Provided entries section start
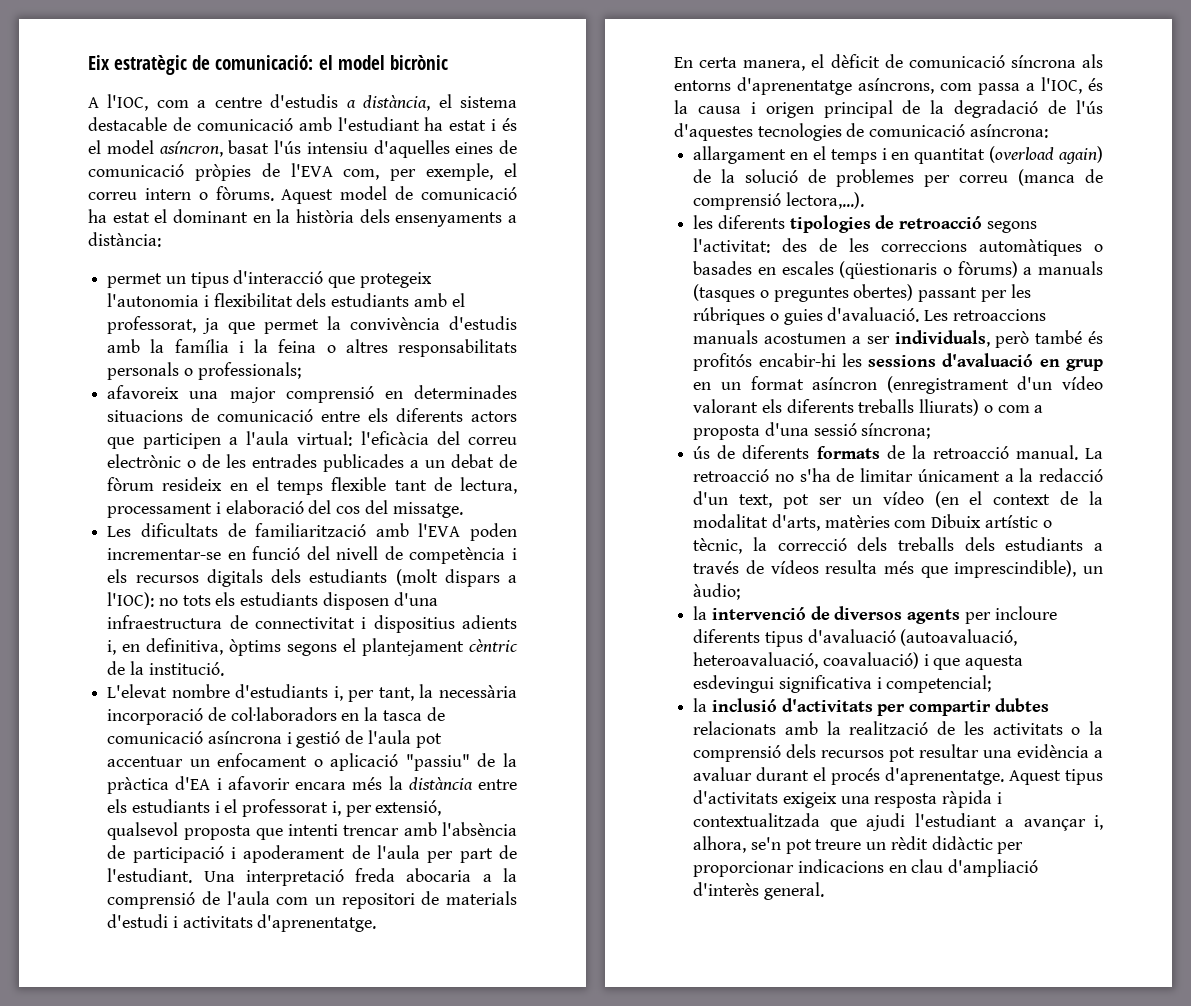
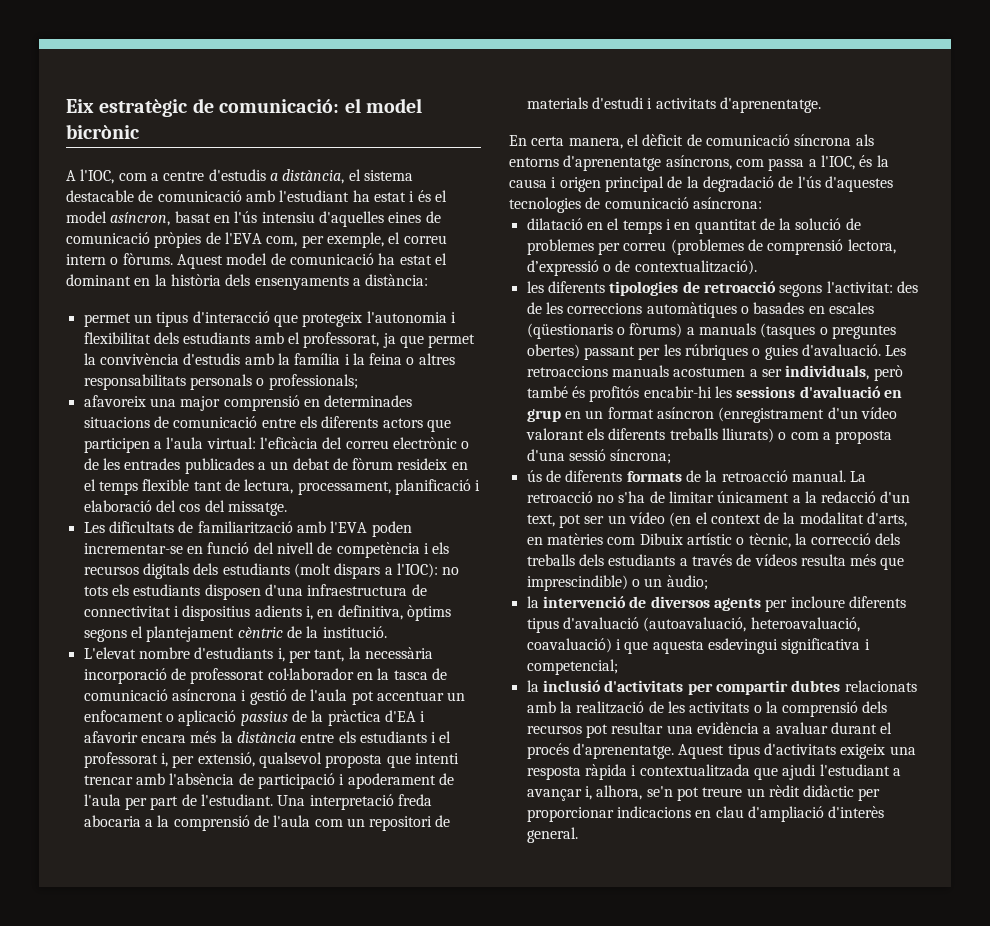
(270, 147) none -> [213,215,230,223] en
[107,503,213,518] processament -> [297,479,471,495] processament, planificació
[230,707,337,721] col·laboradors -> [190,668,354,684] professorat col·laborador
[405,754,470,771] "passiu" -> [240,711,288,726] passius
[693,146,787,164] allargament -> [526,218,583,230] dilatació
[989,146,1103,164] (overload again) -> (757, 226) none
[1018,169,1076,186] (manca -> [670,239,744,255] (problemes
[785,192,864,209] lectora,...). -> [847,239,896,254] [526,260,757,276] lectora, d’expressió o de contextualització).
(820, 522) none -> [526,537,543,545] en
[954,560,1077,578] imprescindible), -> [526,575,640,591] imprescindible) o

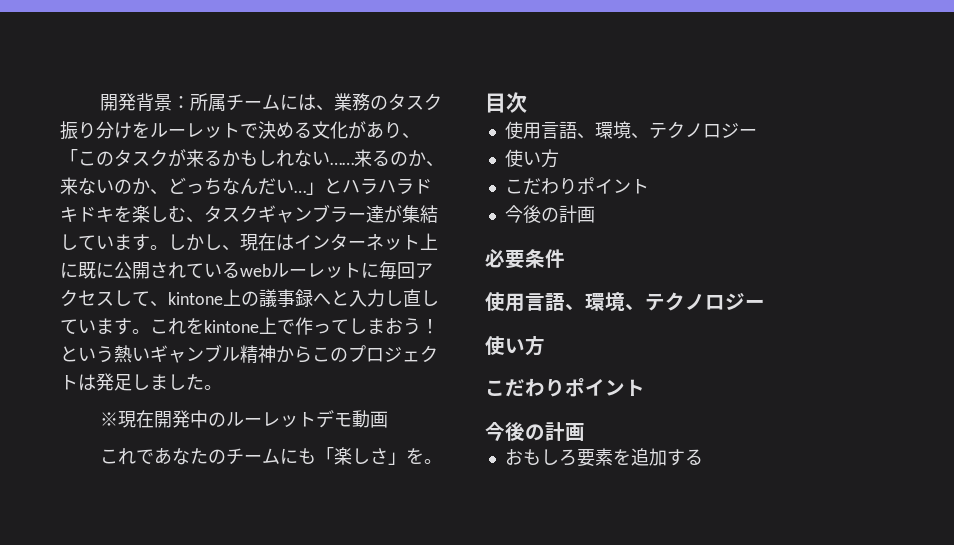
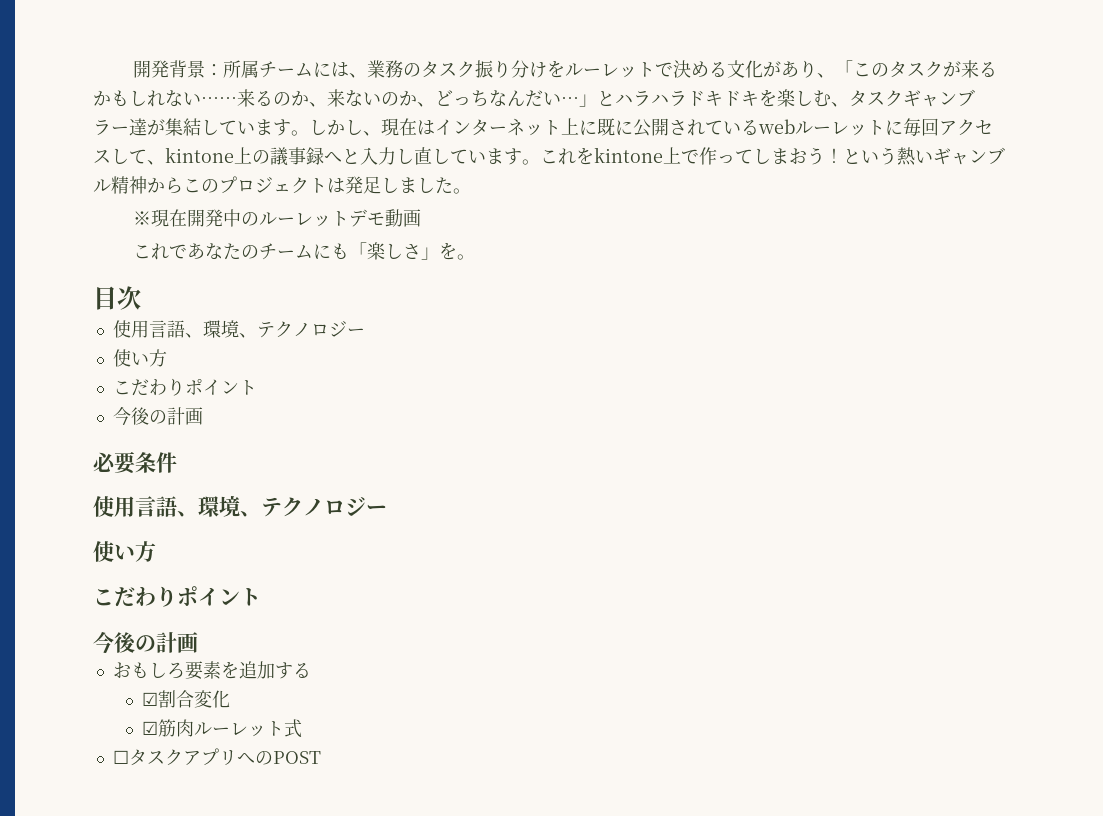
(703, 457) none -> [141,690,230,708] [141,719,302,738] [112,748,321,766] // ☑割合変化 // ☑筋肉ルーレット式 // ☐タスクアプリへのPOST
Provided entries section end
**What is needed**
Only the number should be given: how many lines of the data contain the word "none"?

**Result of the exercise**
4